Running for Senator in a rural state, Bernie pulled 70% of independents and 25% of Republicans, So, let's play with some numbers:
I predict:
Bernie Will get:
70% of the 40% of voters who are independent= 28%
35% of the 30% of voters who are Democrat = 10.5%
15% of the 30% of voters who are Republicans= 4.5%
so Bernie will get 43% total
That leaves Hillary and Donald to fight over 57% of the balance of voters.
Trump will probably get
70% of the remaining 12% who are independents 8.4%
90% of remaining 25.5% who are Republicans (some will stay home, some will vote for Hillary) 22.95%
10% of the remaining 19.5% who are Democrats 1.95%
total 33.3%
the surplus-- these total out to
Hillary will get about
9% of the remaining who are independents 3.6%
90% of the remaining 19.5% of Dems after Bernie 17.55%
10% of remaining Republicans after Bernie 2.55%
total 23.70
Even if you take away 10% from my estimates for Bernie, and give them to Trump and Clinton, Bernie still wins.
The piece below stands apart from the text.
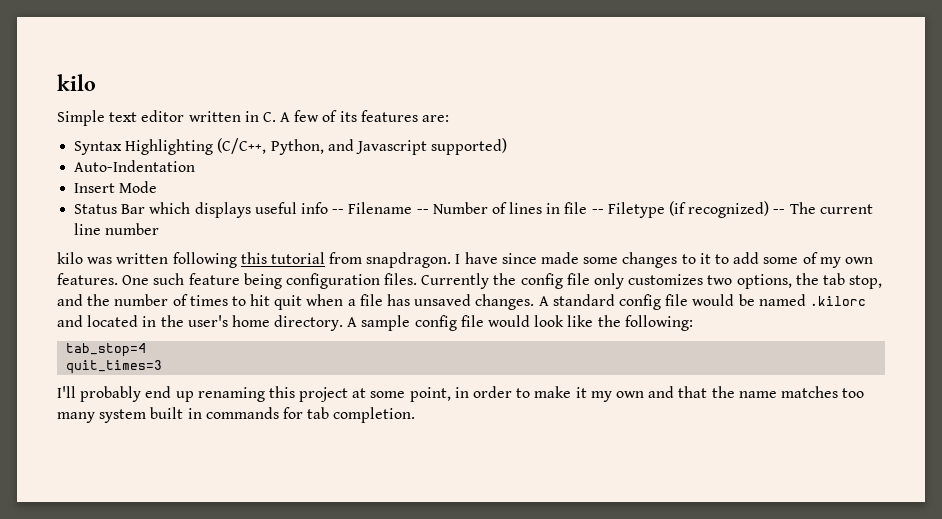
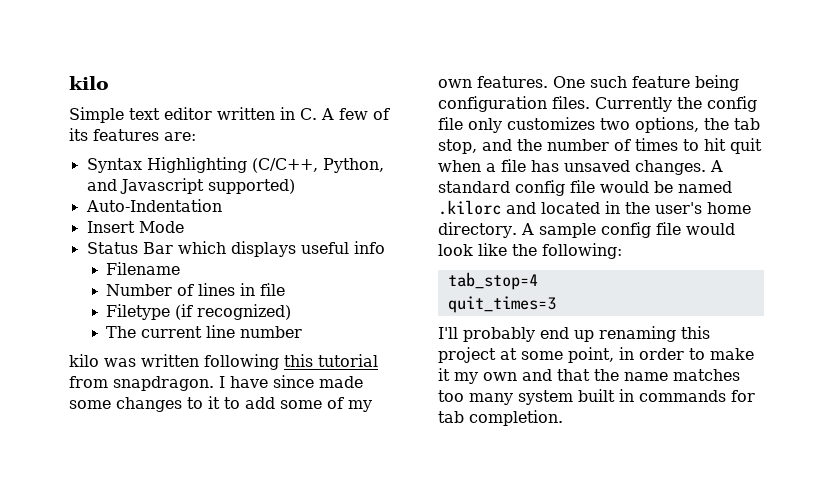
[332,209,345,214] -- -> (385, 247) //
[416,209,429,214] -- -> (180, 268) //
[591,209,604,214] -- -> (285, 289) //
[773,209,786,214] -- -> (291, 312) //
I'll throw in another game changer. What if Elizabeth Warren runs as Bernie's VP and Bernie promises to step down after one term so she can run in four years? If not Warren, Bernie will come up with a GREAT VP. (If he runs as a Green, I don't think Jill Stein, though I respect her and voted for her in 2012, would be the best VP choice.)
Bottom line, I'd rather click on a Sanders green party option on the ballot than write him in. Or better, if the buzz about Bernie going thrird party really builds, it may scare the Democratic establishment enough so the superdelegates into sanity, so they make Bernie the Democratic choice.